Django migrations deployment strategy with AWS ECS Fargate?


What is the recommended deployment strategy for running database migrations with ECS Fargate?

I could update the container command to run migrations before starting the gunicorn server. But this can result in concurrent migrations executing at the same time if more than one instance is provisioned.

I also have to consider the fact that images are already running. If I figure out how to run migrations before the new images are up and running, I have to consider the fact that the old images are still running on old code and may potentially break or cause strange data-corruption side effects.

I was thinking of creating a new ECS::TaskDefinition. Have that run a one-off migration script that runs the migrations. Then the container closes. And I update all of the other TaskDefinitions to have a DependsOn for it, so that they wont start until it finishes.


Solution

  • I could update the container command to run migrations before starting the gunicorn server.

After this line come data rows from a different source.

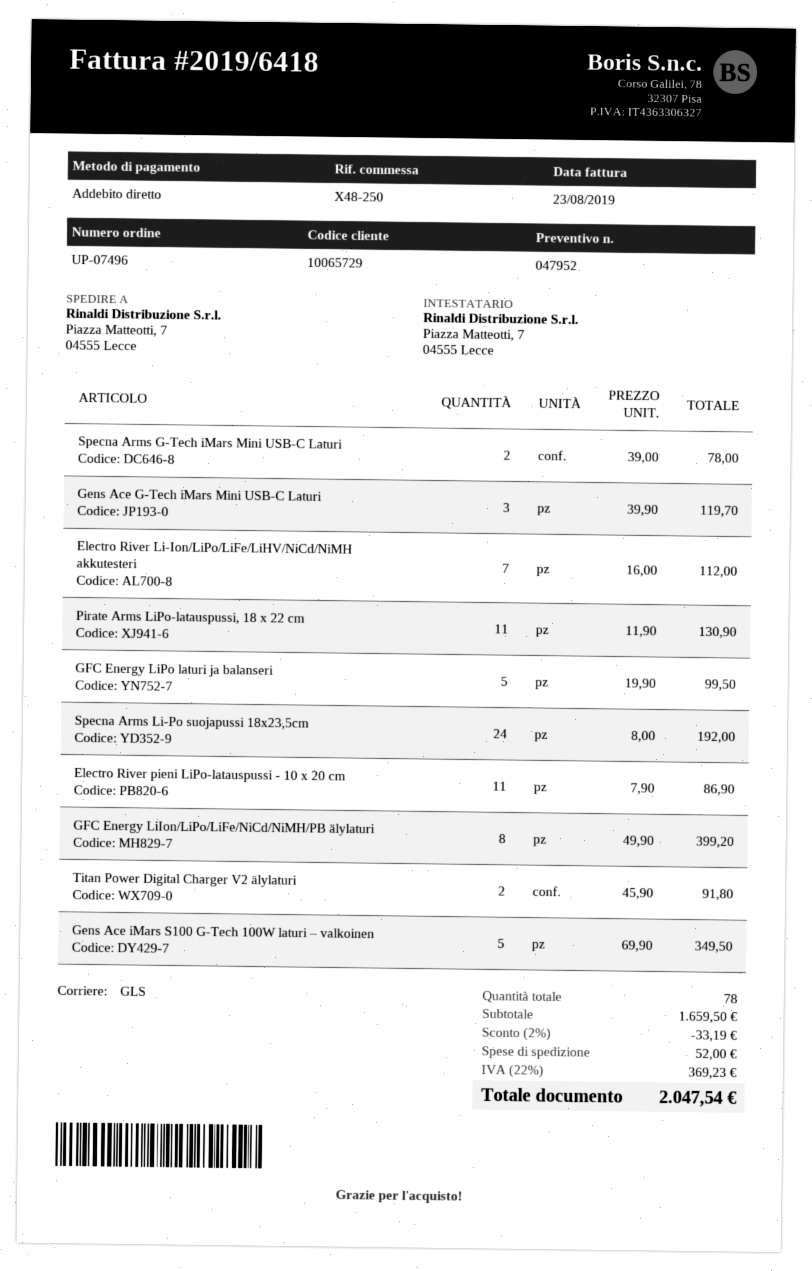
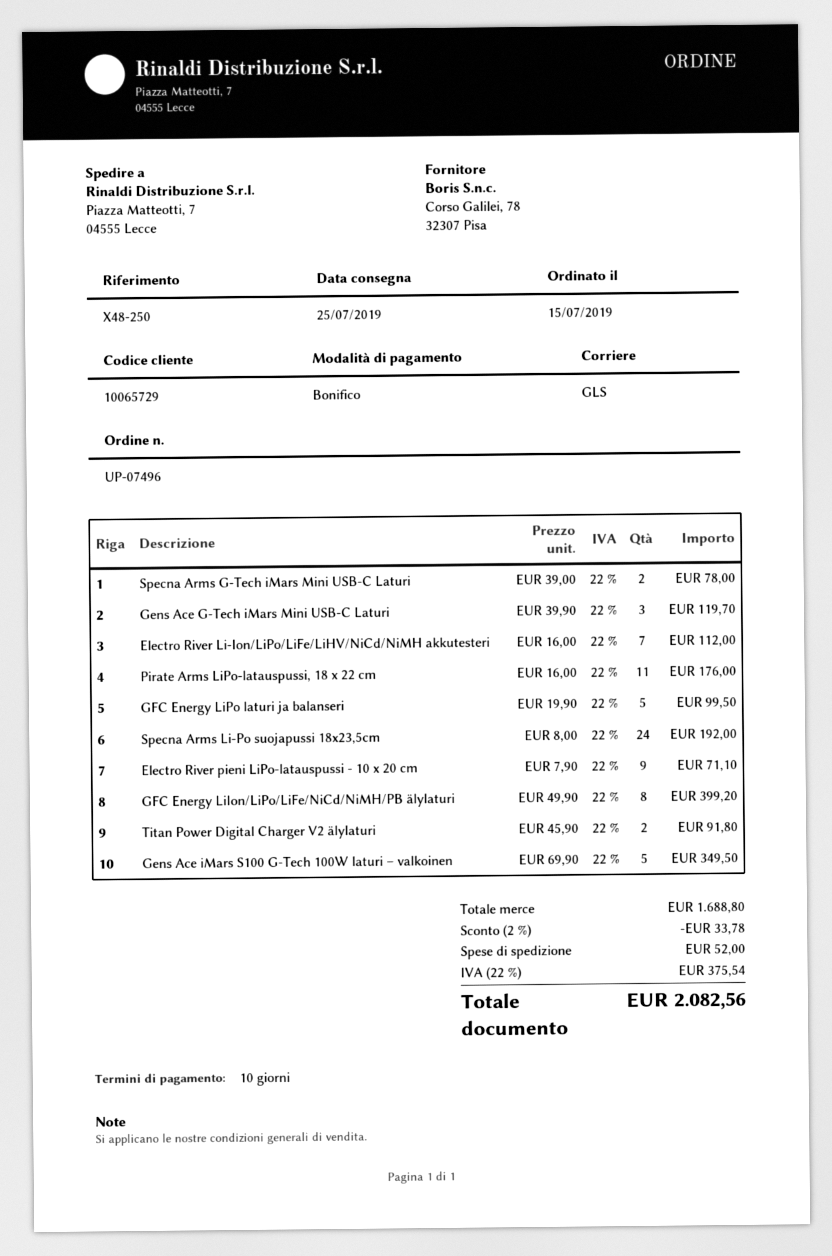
payment method: direct debit -> bank transfer
Pirate Arms LiPo-latauspussi, 18 x 22 cm: 11 x 11.90 = 130.90 -> 11 x 16.00 = 176.00
Electro River pieni LiPo-latauspussi - 10 x 20 cm: 11 x 7.90 = 86.90 -> 9 x 7.90 = 71.10
subtotal: 1659.50 -> 1688.80
discount: 2% = 33.19 -> 2% = 33.78
tax: 22% = 369.23 -> 22% = 375.54
total: 2047.54 -> 2082.56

But this can result in concurrent migrations executing at the same time if more than one instance is provisioned.

    That is one possible solution. To avoid the concurrency issue you would have to add some sort of distributed locking in your container script to grab a lock from DynamoDB or something before running migrations. I've seen it done this way.

    Another option I would propose is running your Django migrations from an AWS CodeBuild task. You could either trigger it manually before deployments, or automatically before a deployment as part of a larger CI/CD deployment pipeline. That way you would at least not have to worry about more than one running at a time.

    I also have to consider the fact that images are already running. If I figure out how to run migrations before the new images are up and running, I have to consider the fact that the old images are still running on old code and may potentially break or cause strange data-corruption side effects.

    That's a problem with every database migration in every system that has ever been created. If you are very worried about it you would have to do blue-green deployments with separate databases to avoid this issue. Or you could just accept some down-time during deployments by configuring ECS to stop all old tasks before starting new ones.

    I was thinking of creating a new ECS::TaskDefinition. Have that run a one-off migration script that runs the migrations. Then the container closes. And I update all of the other TaskDefinitions to have a DependsOn for it, so that they wont start until it finishes.

    This is a good idea, but I'm not aware of any way to set DependsOn for separate tasks. The only DependsOn setting I'm aware of in ECS is for multiple containers in a single task.